Neural networks are usually trained on mini batches of tensors, not lists of data. Therefore, datasets need to be batched and converted to tensors. This seems trivial at first glance, but there is a lot of subtlety here. To list just a few things we have to consider:

- Sequences of different lengths need to be padded
- To minimize padding, sequences of similar lengths can be put in the same batch
- Tensors need to be sent to the GPU if using the GPU
- Data needs to be shuffled at the end of each epoch during training, but we don't want to shuffle in the midst of an epoch in order to cover all examples evenly

Thankfully, AllenNLP has several convenient iterators that will take care of all of these problems behind the scenes, Therefore, you will rarely have to implement your own Iterators from scratch.

In [0]:
from allennlp.data.iterators import BucketIterator

iterator = BucketIterator(batch_size=batch_size, sorting_keys=[('sentence', 'num_tokens')])
iterator.index_with(vocab)

The `BucketIterator` batches sequences of similar lengths together to minimize padding. `sorting_keys` keyword argument tells the iterator which field to reference when determining the text length of each instance. Here `sentence` is the key to our `TextField` and `num_tokens` is a padding key keyword that tells it to sort according to the number of tokens for that field.
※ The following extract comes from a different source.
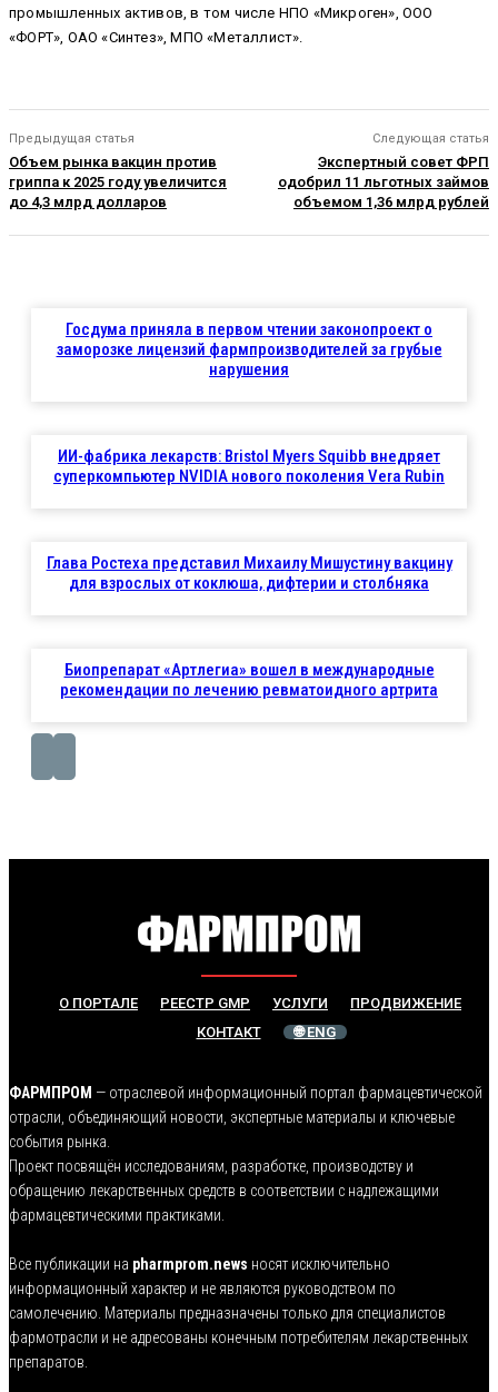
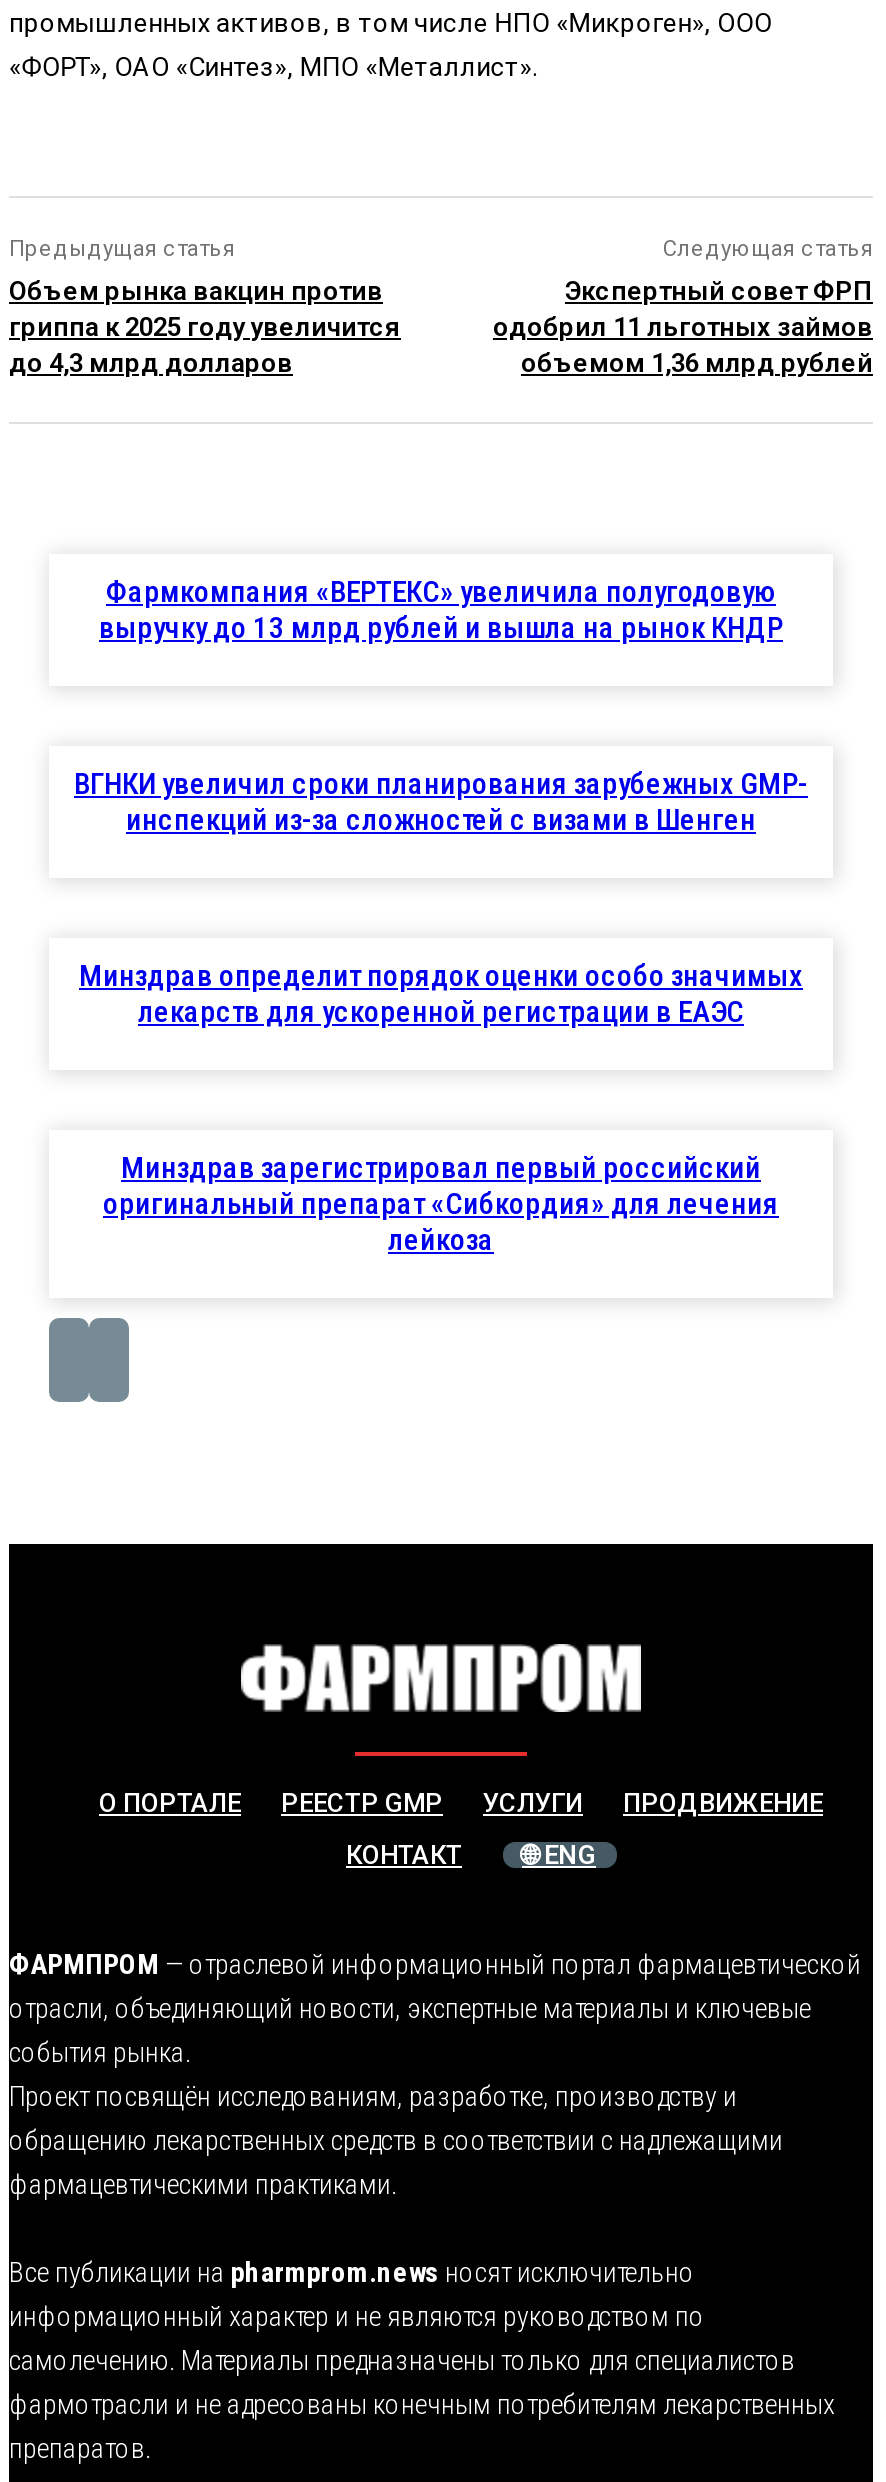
[56,320,442,380] Госдума приняла в первом чтении законопроект о | заморозке лицензий фармпроизводителей за грубые | нарушения -> [99,575,783,647] Фармкомпания «ВЕРТЕКС» увеличила полугодовую | выручку до 13 млрд рублей и вышла на рынок КНДР
[53,447,445,487] ИИ-фабрика лекарств: Bristol Myers Squibb внедряет | суперкомпьютер NVIDIA нового поколения Vera Rubin -> [74,767,808,839] ВГНКИ увеличил сроки планирования зарубежных GMP- | инспекций из-за сложностей с визами в Шенген
[46,553,452,593] Глава Ростеха представил Михаилу Мишустину вакцину | для взрослых от коклюша, дифтерии и столбняка -> [79,959,803,1031] Минздрав определит порядок оценки особо значимых | лекарств для ускоренной регистрации в ЕАЭС
[60,660,438,700] Биопрепарат «Артлегиа» вошел в международные | рекомендации по лечению ревматоидного артрита -> [103,1151,779,1259] Минздрав зарегистрировал первый российский | оригинальный препарат «Сибкордия» для лечения | лейкоза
Iterators are responsible for converting our text to numerical ids. We pass the vocabulary we built earlier so that the Iterator knows how to map our text to integers.

In [13]:
# have a peak at how the output from the iterator would look like
# when passing in the train_dataset from earlier
batch = next(iter(iterator(train_dataset)))
batch

{'labels': tensor([[ 4,  0,  0,  ...,  0,  0,  0],
         [ 6,  4,  0,  ...,  0,  0,  0],
         [ 7,  0,  3,  ...,  0,  0,  0],
         ...,
         [ 2,  4,  1,  ...,  0,  2,  2],
         [10,  1,  1,  ...,  0,  0,  0],
         [ 5,  1,  3,  ...,  0,  0,  0]]),
 'sentence': {'tokens': tensor([[  93, 5378, 1020,  ...,    0,    0,    0],
          [2631,   59,  171,  ...,    0,    0,    0],
          [3157, 3820,   28,  ...,    0,    0,    0],
          ...,
          [  20,  325,  133,  ..., 8208,    4,   21],
          [  99,   54, 5529,  ...,    0,    0,    0],
          [  10, 4534,   27,  ...,    0,    0,    0]])}}

Note the `tokens` key is the key name that we've specified for our `token_indexers`.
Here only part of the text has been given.